Pierre-Yves Legrand : « Les transitions, c’est notre feuille de route au quotidien, une sorte de boussole. Cela permet par exemple de sélectionner les projets sur lesquels nous allons nous engager. La particularité des transitions dans la construction, c’est qu’elles sont sans précédent dans notre longue histoire, et qu’elles arrivent toutes en même temps.

Il nous faut à la fois répondre à l’appel citoyen sur la diminution des consommations énergétiques pour entrer dans les objectifs de la COP21, mais aussi réduire notre empreinte carbone, et réussir l’économie circulaire. Nous passons donc de la transition énergétique à la transition environnementale. Ce changement de modèle, nous devons le faire en même temps que la formidable révolution digitale qui bouscule tout sur son passage.
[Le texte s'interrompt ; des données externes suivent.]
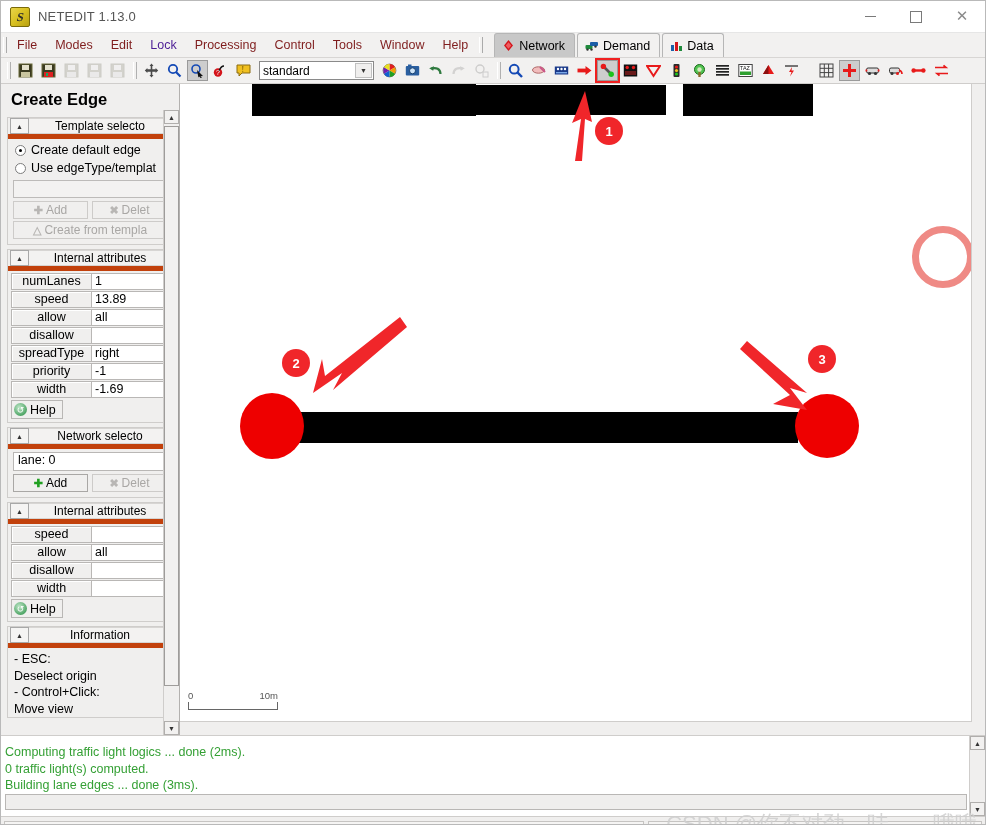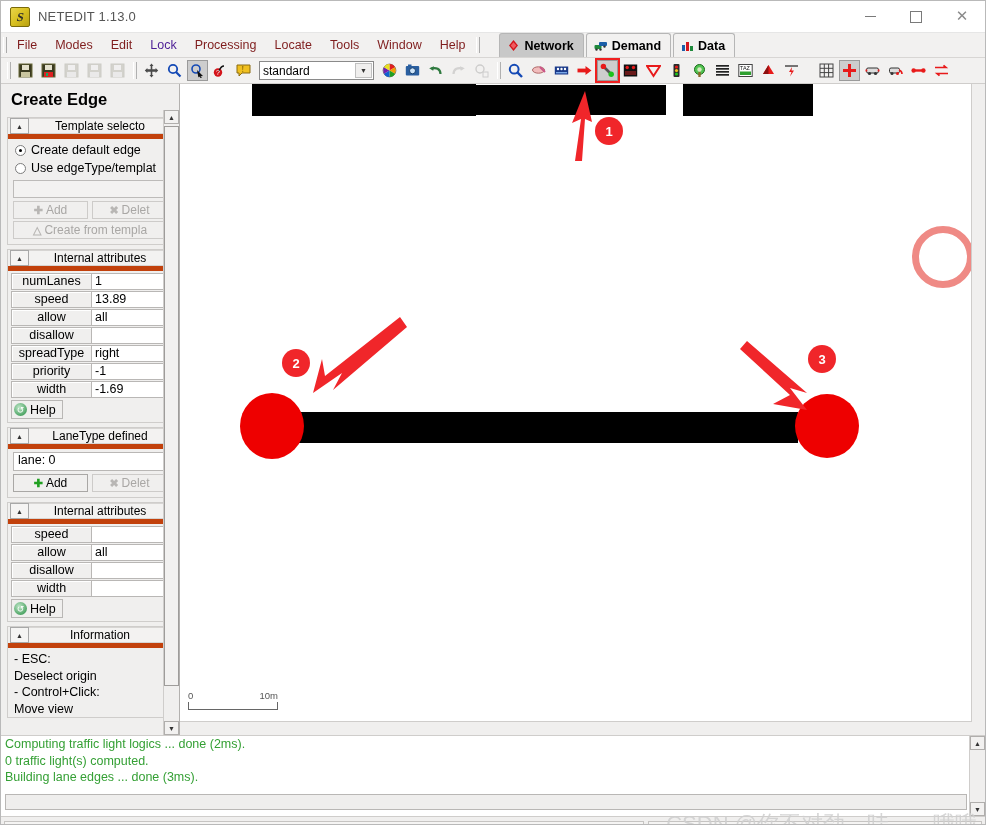"Locate" span { text: Locate -> Control }
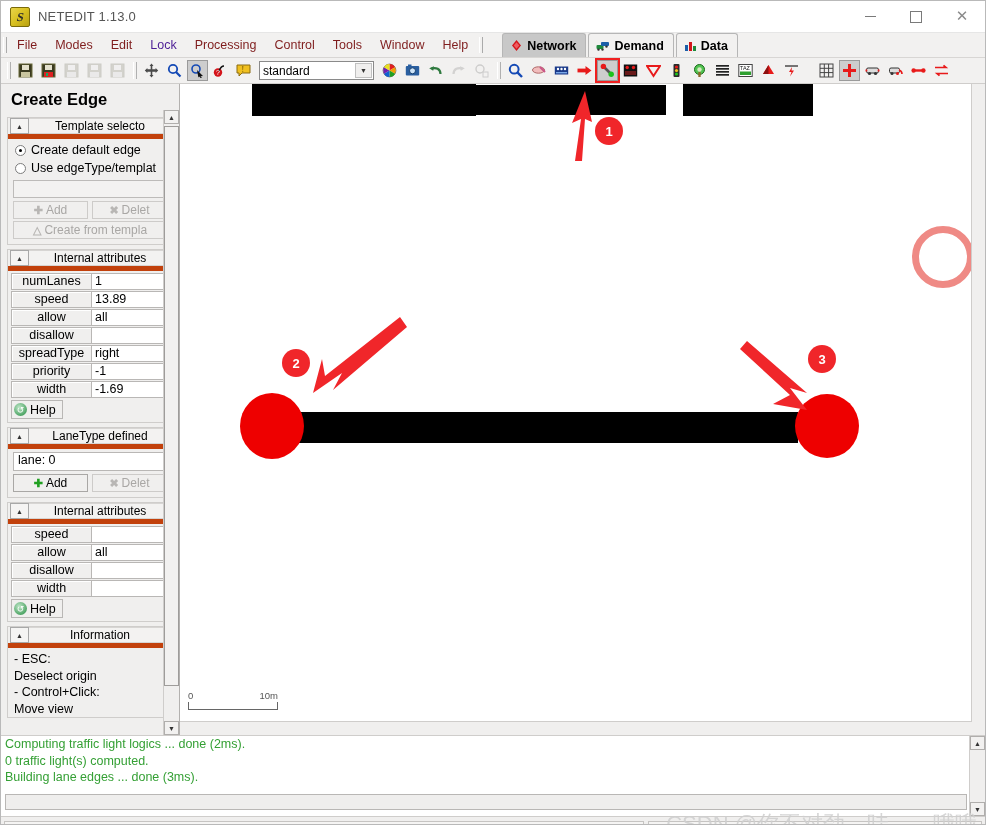"Network" .mode-tabs { font-weight: bold -> none; margin-left: 18px -> 10px }
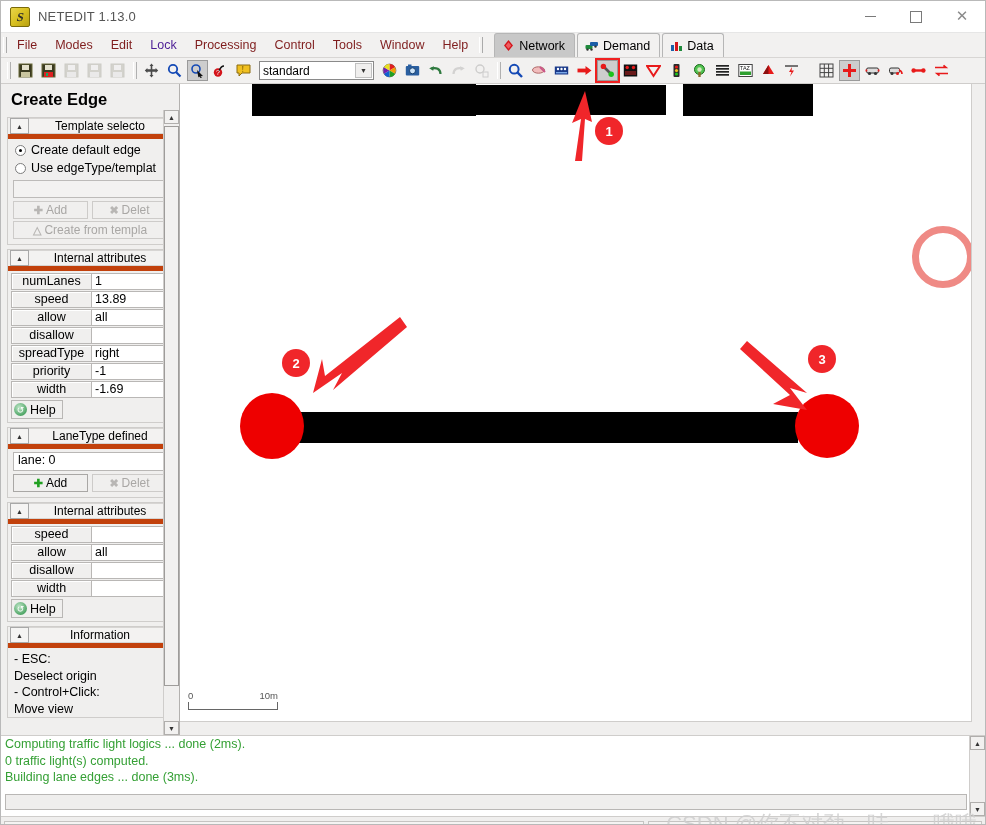"LaneType defined" div.group-name { text: LaneType defined -> Network selecto }
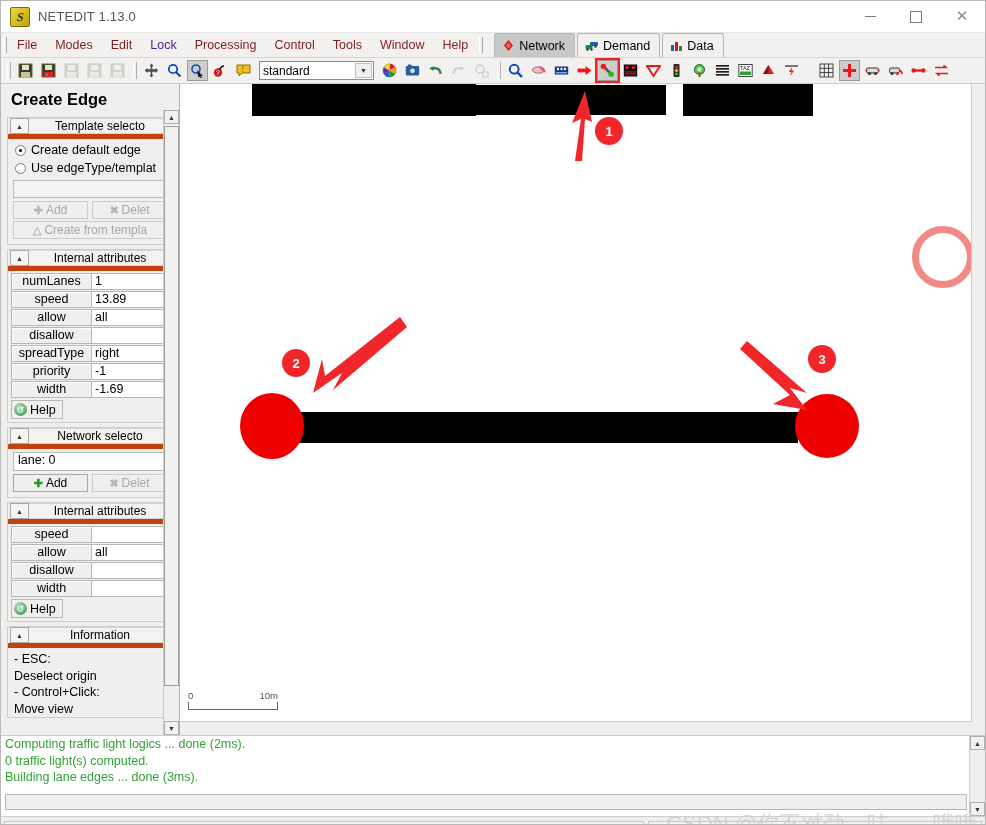"Computing traffic light logics ..." .log { padding: 0 4px 0 4px -> 8px 4px 0 4px }
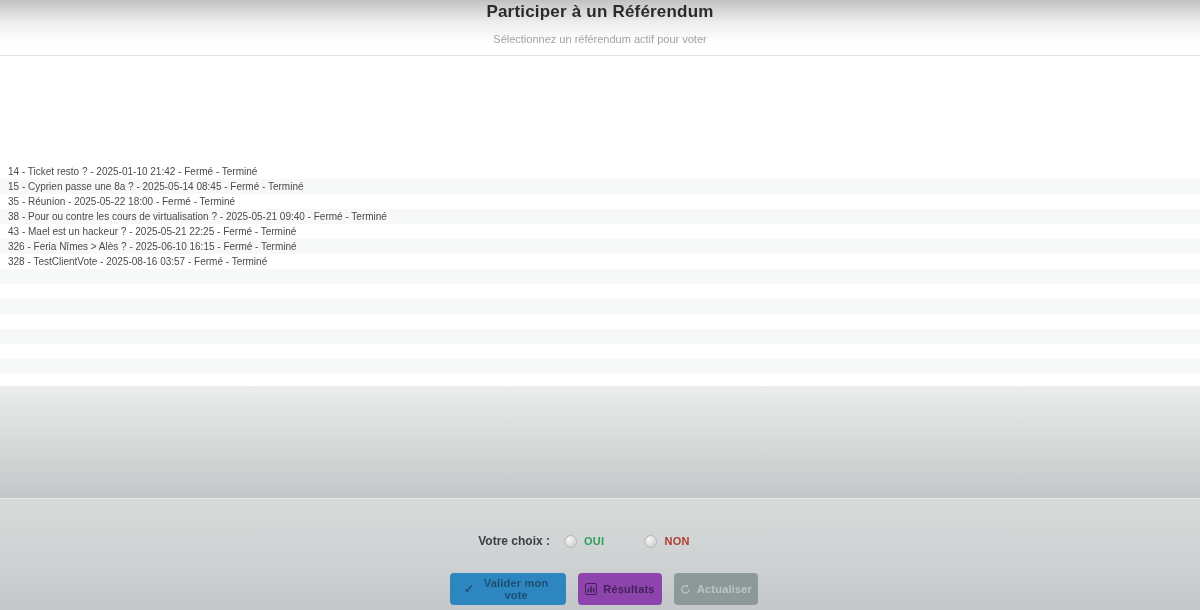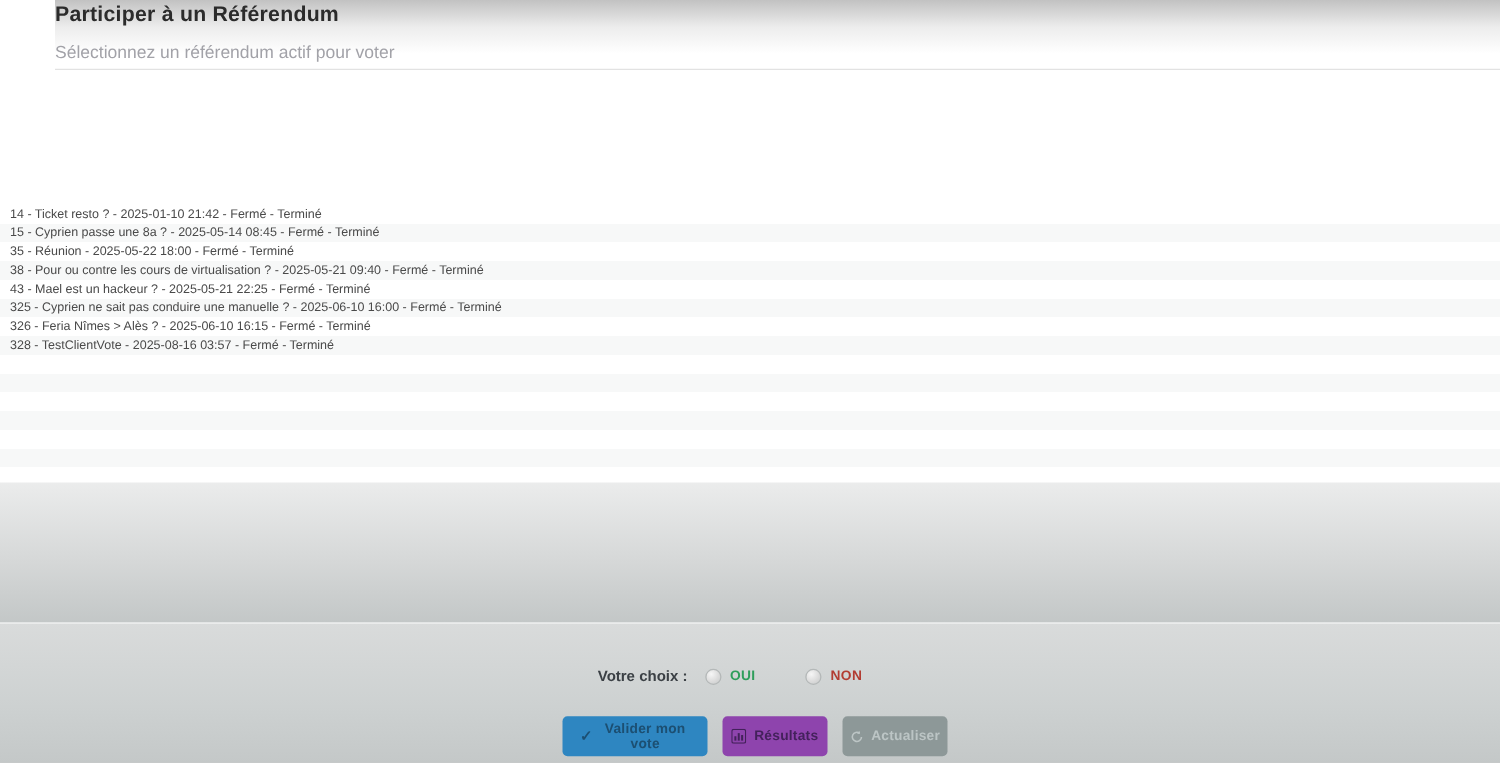"Participer à un Référendum" .header { margin-left: 44px -> none; text-align: left -> center }
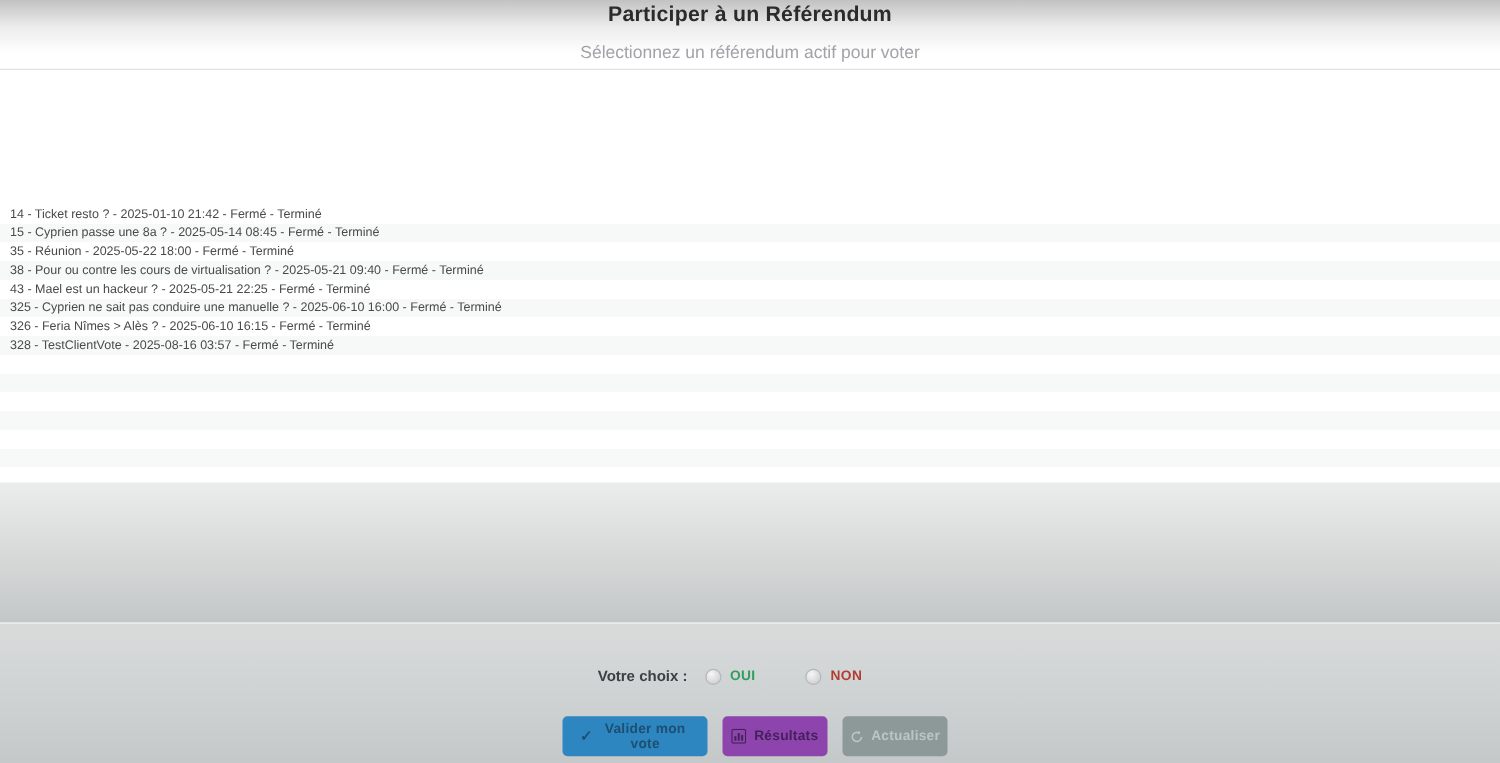"Sélectionnez un référendum actif pour" .page-subtitle { font-size: 14px -> 11px }
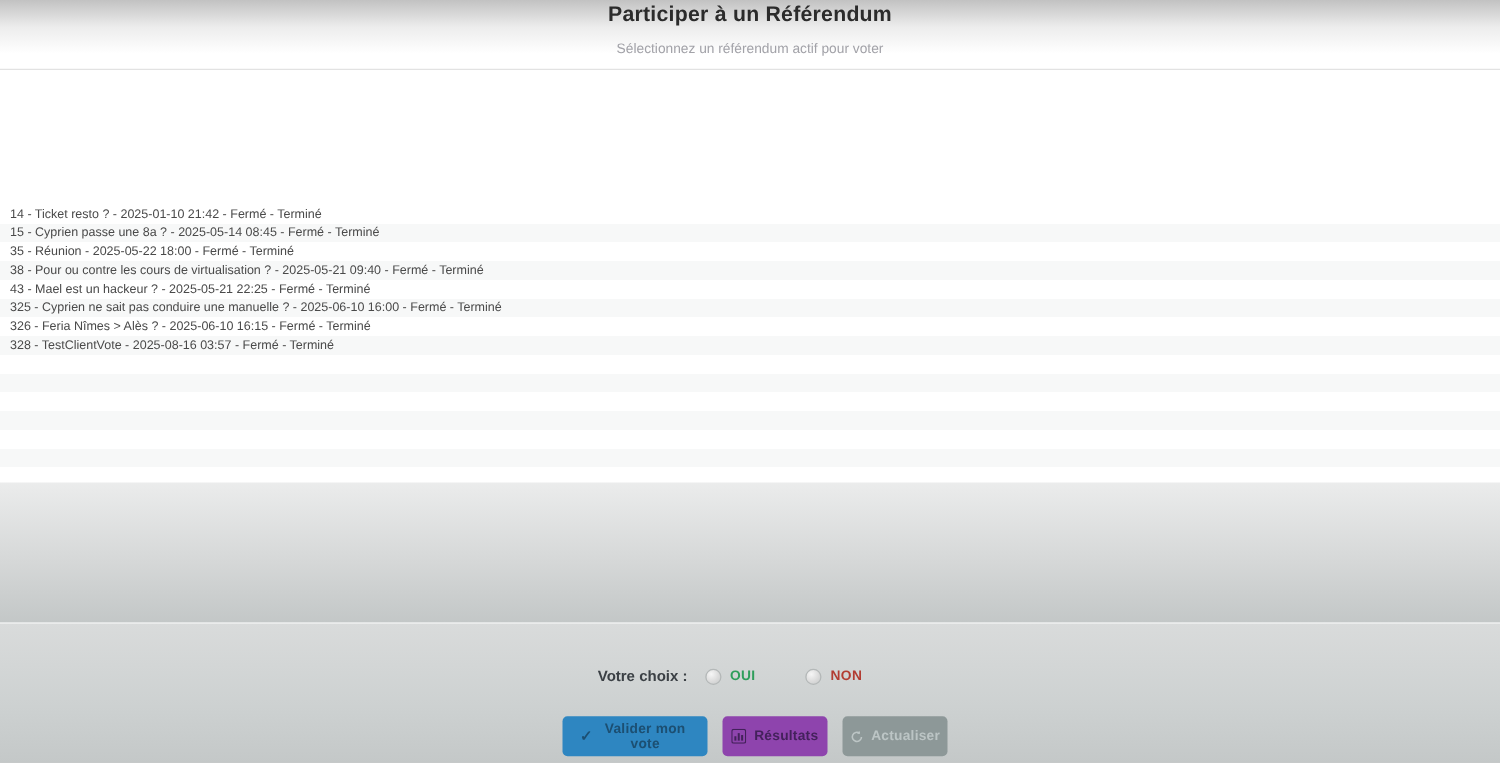"325 - Cyprien ne sait" div.list-row { html: <div>325 - Cyprien ne sait pas conduire une manuelle ? - 2025-06-10 16:00 - Fermé - Terminé</div> -> none }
Et il ne faut pas oublier une quatrième transition, celle que nous appelons la transition sociétale. Tout change, les comportements, les envies, les modes de consommation, et on voudrait que la construction reste immuable ? Mettre l’usager au cœur de la construction c’est assurément s’obliger à revoir tous les modèles.

C’est peu de dire que nous ne sommes pas complétement prêts à tous ces mouvements. Une certitude, c’est que personne n’a la solution en restant isolé. C’est là qu’intervient Novabuild. Ce que nous disons à nos 370 adhérents : « venez chez nous trouver des solutions à des problèmes que vous ne pouvez pas, ou ne voulez pas résoudre seul. »

 

La durabilité mais également la réversibilité ou encore l’adaptabilité des bâtiments sont des sujets de plus en plus discutés. Pensez-vous que ce soit là la voie d’avenir ? Comment Novabuild imagine les bâtiments de demain ?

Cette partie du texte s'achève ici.